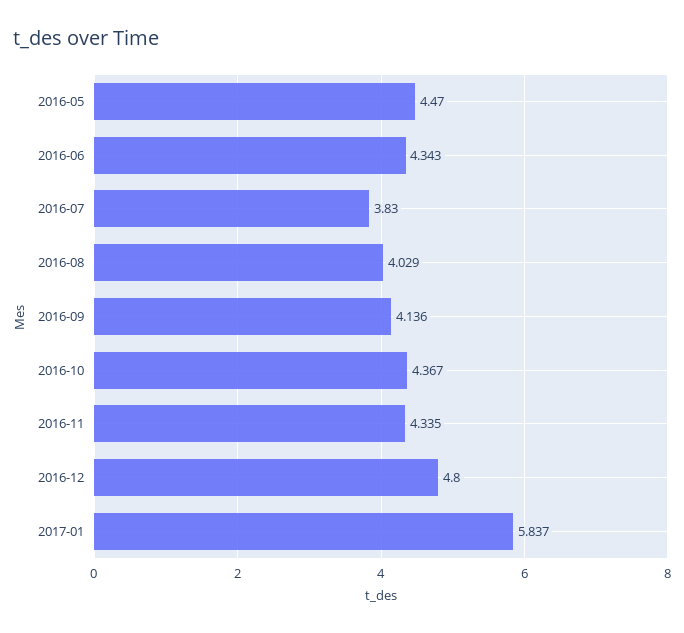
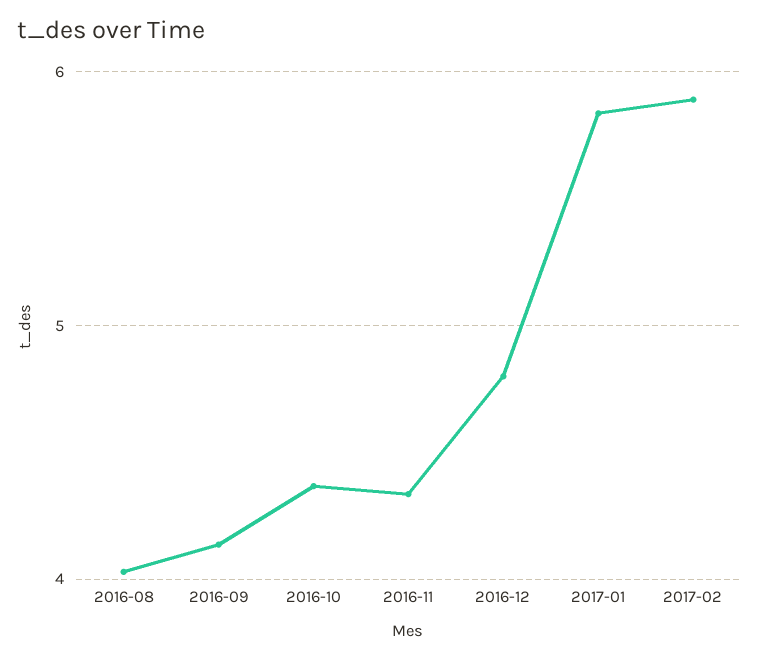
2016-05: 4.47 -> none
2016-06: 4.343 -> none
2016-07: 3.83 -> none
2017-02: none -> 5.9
══════════
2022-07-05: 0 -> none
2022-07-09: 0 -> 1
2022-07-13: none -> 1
══════════
What you should do
Retype only the stretch of lines above starting at the one with "2016-05: 4.47 -> none" and stopping at the one with "2017-02: none -> 5.9", exactly as written, with both kept.

Exercise response
2016-05: 4.47 -> none
2016-06: 4.343 -> none
2016-07: 3.83 -> none
2017-02: none -> 5.9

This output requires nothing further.